START Recorded information

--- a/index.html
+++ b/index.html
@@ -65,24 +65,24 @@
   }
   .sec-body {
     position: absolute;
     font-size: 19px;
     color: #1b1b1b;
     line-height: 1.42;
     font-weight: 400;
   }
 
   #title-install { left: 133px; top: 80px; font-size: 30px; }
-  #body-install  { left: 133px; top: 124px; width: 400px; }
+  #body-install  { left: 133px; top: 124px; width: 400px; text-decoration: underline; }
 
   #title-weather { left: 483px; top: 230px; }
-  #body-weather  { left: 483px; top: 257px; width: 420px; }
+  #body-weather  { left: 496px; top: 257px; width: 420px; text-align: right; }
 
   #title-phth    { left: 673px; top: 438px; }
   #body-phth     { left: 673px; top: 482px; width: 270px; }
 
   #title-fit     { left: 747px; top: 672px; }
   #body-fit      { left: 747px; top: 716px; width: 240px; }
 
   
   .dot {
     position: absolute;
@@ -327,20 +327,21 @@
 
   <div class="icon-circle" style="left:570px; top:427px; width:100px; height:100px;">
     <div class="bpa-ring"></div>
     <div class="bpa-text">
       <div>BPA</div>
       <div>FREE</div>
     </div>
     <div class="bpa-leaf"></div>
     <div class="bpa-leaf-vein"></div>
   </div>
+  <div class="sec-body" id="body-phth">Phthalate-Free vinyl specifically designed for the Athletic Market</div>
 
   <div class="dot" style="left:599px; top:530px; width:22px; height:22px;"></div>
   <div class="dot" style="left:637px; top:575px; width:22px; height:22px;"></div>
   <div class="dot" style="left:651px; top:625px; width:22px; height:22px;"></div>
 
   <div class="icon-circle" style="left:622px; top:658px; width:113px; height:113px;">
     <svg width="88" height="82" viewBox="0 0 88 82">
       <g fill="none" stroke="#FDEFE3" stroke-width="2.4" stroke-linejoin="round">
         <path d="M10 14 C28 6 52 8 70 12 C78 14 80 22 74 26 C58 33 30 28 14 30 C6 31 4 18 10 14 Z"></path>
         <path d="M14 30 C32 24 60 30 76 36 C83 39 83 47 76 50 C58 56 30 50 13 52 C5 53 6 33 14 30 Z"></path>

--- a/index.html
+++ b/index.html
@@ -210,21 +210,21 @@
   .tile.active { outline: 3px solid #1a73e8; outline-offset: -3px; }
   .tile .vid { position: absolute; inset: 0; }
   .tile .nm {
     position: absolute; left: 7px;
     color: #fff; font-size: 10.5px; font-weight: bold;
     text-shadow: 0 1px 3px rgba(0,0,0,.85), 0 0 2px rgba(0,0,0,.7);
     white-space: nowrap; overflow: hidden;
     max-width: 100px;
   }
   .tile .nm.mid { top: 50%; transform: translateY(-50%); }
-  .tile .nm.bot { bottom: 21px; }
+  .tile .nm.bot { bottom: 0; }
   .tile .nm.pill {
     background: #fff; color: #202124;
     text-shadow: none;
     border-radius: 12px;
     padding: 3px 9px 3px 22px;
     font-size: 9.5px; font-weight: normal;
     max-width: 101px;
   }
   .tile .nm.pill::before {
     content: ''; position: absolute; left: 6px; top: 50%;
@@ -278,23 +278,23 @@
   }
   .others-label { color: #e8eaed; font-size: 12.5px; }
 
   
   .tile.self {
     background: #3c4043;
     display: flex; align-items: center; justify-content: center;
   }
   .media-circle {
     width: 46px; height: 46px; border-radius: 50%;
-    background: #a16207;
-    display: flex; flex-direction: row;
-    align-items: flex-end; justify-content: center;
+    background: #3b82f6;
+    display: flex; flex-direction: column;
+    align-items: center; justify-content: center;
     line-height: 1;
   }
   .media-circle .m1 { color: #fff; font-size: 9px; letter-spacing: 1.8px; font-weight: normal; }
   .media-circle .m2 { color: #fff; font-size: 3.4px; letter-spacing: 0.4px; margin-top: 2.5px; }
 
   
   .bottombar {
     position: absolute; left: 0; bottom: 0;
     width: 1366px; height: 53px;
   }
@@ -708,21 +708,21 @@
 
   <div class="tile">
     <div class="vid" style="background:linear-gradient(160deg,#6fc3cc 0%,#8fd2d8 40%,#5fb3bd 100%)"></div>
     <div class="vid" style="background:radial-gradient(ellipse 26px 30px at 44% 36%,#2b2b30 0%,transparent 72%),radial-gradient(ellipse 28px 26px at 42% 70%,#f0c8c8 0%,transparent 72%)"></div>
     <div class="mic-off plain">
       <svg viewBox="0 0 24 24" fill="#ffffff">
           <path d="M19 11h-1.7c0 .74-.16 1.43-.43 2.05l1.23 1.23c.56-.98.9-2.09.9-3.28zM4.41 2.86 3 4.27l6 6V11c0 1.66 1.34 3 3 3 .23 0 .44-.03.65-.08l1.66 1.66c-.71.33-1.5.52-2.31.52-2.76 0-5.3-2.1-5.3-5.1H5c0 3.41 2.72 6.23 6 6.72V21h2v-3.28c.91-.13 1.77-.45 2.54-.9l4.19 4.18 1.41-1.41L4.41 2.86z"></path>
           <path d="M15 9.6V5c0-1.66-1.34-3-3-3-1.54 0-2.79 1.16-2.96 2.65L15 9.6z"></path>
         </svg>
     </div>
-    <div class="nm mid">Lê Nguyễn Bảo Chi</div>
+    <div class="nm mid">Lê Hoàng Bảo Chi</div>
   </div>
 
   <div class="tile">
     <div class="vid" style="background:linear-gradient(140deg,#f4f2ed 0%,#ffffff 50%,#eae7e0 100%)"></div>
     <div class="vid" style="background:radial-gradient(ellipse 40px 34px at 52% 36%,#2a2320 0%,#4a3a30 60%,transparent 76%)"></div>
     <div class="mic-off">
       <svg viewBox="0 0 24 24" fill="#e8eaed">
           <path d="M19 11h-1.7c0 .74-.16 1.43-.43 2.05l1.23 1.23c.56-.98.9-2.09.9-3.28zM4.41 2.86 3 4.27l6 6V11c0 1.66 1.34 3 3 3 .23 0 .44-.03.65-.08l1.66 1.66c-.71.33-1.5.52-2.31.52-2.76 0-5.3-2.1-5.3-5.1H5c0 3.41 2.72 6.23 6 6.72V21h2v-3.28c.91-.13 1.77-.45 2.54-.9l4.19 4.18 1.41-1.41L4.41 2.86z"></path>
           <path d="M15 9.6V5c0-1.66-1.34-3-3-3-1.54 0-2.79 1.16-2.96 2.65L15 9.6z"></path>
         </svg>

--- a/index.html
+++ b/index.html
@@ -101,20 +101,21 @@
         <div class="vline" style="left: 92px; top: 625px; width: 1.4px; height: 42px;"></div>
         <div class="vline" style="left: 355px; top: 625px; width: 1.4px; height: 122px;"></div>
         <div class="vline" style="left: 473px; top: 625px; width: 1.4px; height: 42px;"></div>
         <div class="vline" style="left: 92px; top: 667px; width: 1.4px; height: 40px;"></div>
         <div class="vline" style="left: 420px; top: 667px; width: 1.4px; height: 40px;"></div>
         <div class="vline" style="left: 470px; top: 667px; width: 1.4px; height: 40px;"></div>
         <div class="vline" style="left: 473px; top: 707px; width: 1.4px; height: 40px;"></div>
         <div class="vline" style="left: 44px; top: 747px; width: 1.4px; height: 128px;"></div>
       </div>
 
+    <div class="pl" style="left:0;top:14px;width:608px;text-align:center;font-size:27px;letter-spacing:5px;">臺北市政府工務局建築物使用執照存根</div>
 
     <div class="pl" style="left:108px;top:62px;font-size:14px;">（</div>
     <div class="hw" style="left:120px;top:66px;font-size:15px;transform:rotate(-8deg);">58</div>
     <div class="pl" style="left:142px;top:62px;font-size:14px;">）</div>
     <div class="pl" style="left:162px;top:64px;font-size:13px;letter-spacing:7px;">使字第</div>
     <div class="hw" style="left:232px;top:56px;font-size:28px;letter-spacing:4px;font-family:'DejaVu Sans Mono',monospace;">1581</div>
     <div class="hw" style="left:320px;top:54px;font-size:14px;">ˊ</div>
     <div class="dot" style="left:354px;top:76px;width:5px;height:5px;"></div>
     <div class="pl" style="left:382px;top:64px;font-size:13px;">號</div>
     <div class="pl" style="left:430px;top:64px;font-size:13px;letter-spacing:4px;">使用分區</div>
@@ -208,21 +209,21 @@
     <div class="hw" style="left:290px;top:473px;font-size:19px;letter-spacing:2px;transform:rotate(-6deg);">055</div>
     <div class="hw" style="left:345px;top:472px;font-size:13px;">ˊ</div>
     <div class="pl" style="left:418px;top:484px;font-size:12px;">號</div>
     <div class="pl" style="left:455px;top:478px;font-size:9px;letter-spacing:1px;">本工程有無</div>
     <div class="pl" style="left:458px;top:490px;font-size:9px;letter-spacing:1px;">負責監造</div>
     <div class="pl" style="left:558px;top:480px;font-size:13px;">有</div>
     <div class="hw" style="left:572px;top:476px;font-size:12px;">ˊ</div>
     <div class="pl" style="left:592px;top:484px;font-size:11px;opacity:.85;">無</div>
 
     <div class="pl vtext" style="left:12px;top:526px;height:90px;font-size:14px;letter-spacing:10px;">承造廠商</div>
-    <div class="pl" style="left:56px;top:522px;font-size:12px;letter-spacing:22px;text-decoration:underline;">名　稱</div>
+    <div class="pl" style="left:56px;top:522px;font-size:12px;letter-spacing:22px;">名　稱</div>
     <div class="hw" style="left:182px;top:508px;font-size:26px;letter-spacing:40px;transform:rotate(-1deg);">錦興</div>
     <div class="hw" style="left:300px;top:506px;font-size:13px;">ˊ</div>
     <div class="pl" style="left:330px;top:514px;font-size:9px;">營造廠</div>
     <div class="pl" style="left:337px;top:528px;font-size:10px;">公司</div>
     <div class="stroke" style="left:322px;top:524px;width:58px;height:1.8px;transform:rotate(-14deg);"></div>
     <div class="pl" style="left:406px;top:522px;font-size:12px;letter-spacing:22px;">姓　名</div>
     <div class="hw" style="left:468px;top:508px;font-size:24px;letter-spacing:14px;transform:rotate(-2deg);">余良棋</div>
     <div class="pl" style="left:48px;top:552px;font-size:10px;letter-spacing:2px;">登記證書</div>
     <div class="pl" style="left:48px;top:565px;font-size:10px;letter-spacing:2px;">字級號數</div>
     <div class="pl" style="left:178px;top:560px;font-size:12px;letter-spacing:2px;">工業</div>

END Recorded information

* What you should do
Among the lines of the material, find those holding the word "ffffff" and return them.

* Exercise solution
       <svg viewBox="0 0 24 24" fill="#ffffff">
     <div class="vid" style="background:linear-gradient(140deg,#f4f2ed 0%,#ffffff 50%,#eae7e0 100%)"></div>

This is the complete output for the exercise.